Choosing a financial advisor can be daunting.  It can involve scrolling through websites filled with pictures of cheerful retirees, listening to pitches and trying to compare confusing descriptions of services and pricing. Often, we short cut the process by asking a trusted friend or colleague for recommendations.  The decision is based on our gut and first impressions.  This usually works out OK, but you can do better. 

In the personal financial advice arena, we do not have a good way of comparing the value of the services we receive to the cost.  This is different from most markets.  If we like the person/firm, they sound reasonable and they return our calls, we maintain the status quo.  This is especially the case during the past ten years, when a steadily rising market (with a few blips along the way) has kept most everybody happy and helped gloss over mediocre service.

How should we assess value in this market?  Start by critically examining what you are getting (or not getting, as the case may be).  I believe anyone paying a financial advisor, planner or wealth manager in 2025 should insist upon the following services and skills, at a minimum:

Comprehensive Tax Planning

Yes, your tax preparer should be on the team.  But it is not acceptable for your advisor to refer you to your CPA for every issue that has even a hint of tax ramifications.  The advisor should be able to spot key tax issues and synthesize them for you in plain English.  They don’t have to be tax experts or give formal tax advice, but they should have the capability to pull in experts (either internally or externally) to answer questions key to your financial situation without you micromanaging the process.  Oftentimes, larger firms hold out “compliance” as a reason they cannot do this.  That is ridiculous, in my opinion, for reasons beyond the scope of this article.

Leadership

An advisor should be the quarterback, and many firms say that they do this.  Done properly, this role includes:

  • leading the other advisors’ delivery of services to you in a cost-effective manner

  • synthesizing and summarizing the technical jargon from the specialists so that you can make decisions without wasting time/energy

  • identifying areas of conflicting advice (between the tax specialist and estate attorney, for example) and facilitating the resolution of those conflicts

  • offering value-added, soft services as needed, such as negotiation assistance or coaching through a difficult family money conversation

Pro-Active Issue Spotting  

You should be confident that your advisor is monitoring the complicated and changing world in which we live and flagging issues relevant to your situation before they become problems.  Firms with lots of clients often struggle with this for anyone other than their largest clients, as individualized service is hard to scale.

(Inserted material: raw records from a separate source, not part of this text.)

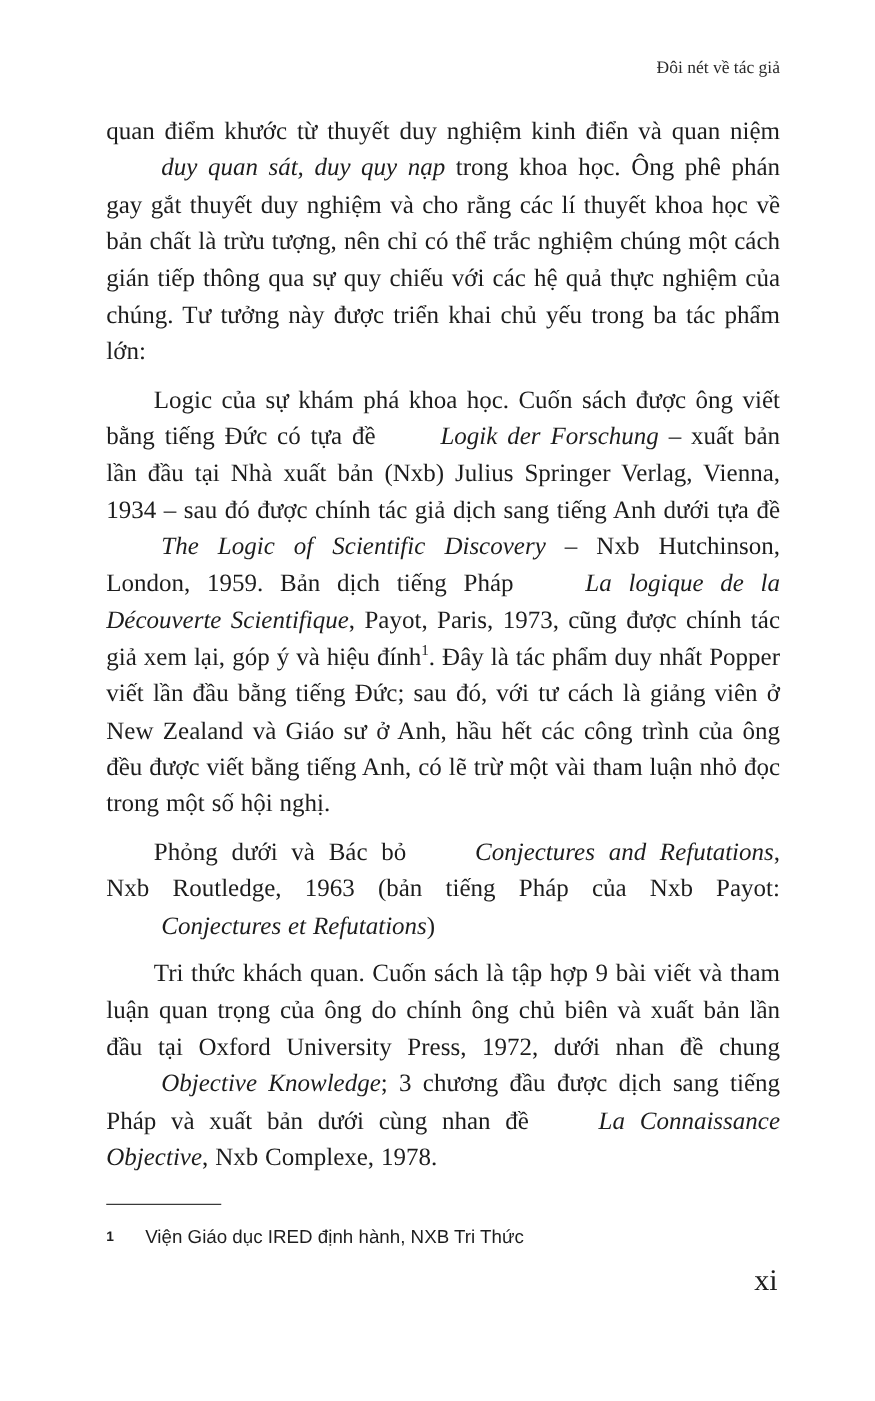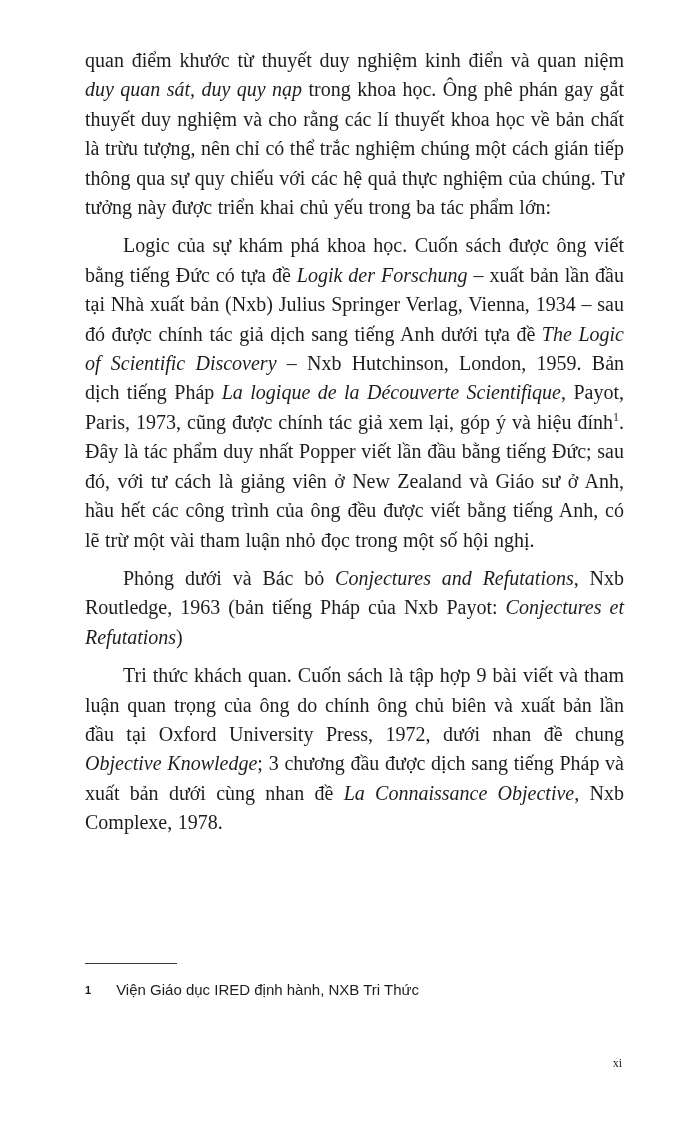"Đôi nét về tác giả" div.running-header { html: none -> <div>Đôi nét về tác giả</div> }
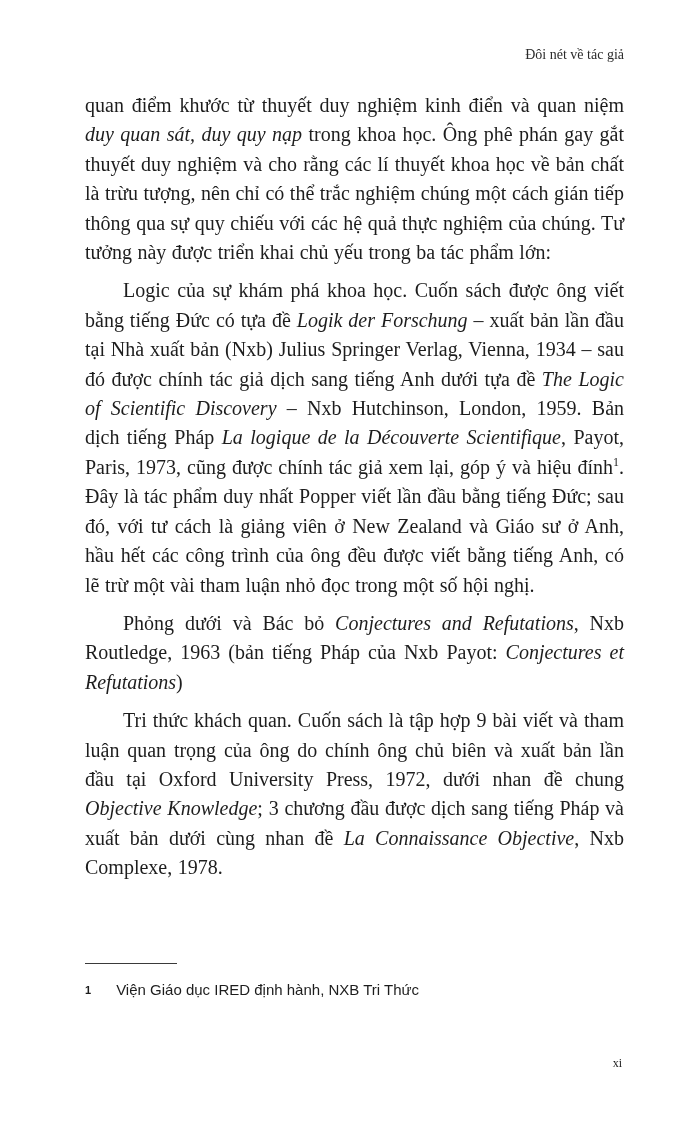"duy quan sát, duy quy" .run-italic { margin-left: none -> 44px }
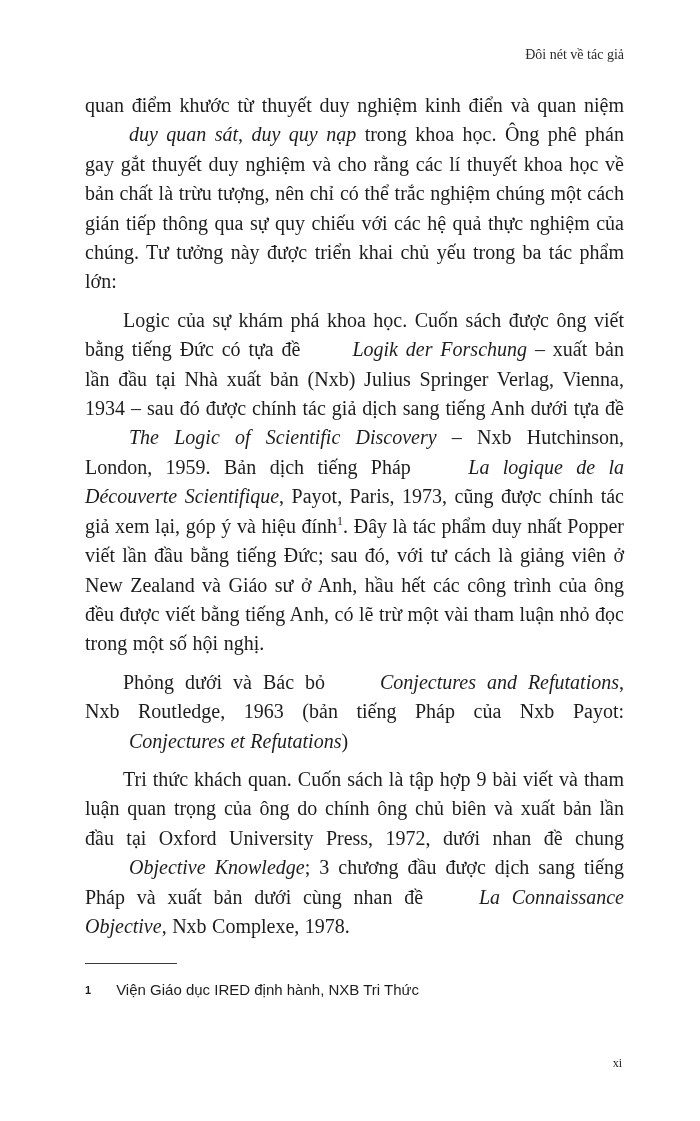"xi" .page-number { font-size: 12px -> 24px; top: 1056px -> 1012px }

Can Handle Complicated Questions 

Many personal financial questions are not that complicated, at least compared to the issues we deal with in our professional lives.  However,  as we accumulate money, stuff,  relationships and liabilities, complexity increases.  Your advisor should have have the willingness, time and ability to help you with issues that are not solved with off-the-shelf advice.   Test them with a one-off question about a private investment, trust or existing 30-page life insurance policy. A response of “I don’t know but will get back with you” is acceptable and better than an off-the-cuff answer that sounds smart but is wrong.

Separates Services From Products 

If your advisor is affiliated, either through ownership or commission arrangements, with a firm that creates investment products, they are motivated to recommend those products to you.  While these products are not necessarily bad, you can be sure that there are factors other than your best interest in play.  One red flag is if your account holds any funds with the firm’s name on them.  Another tell is if the firm is “fee-based” rather than “fee-only”.  Why accept that in a market where there are plenty of options?  It is easy to find a fee-only registered investment adviser that avoids this misalignment at the same or lower cost.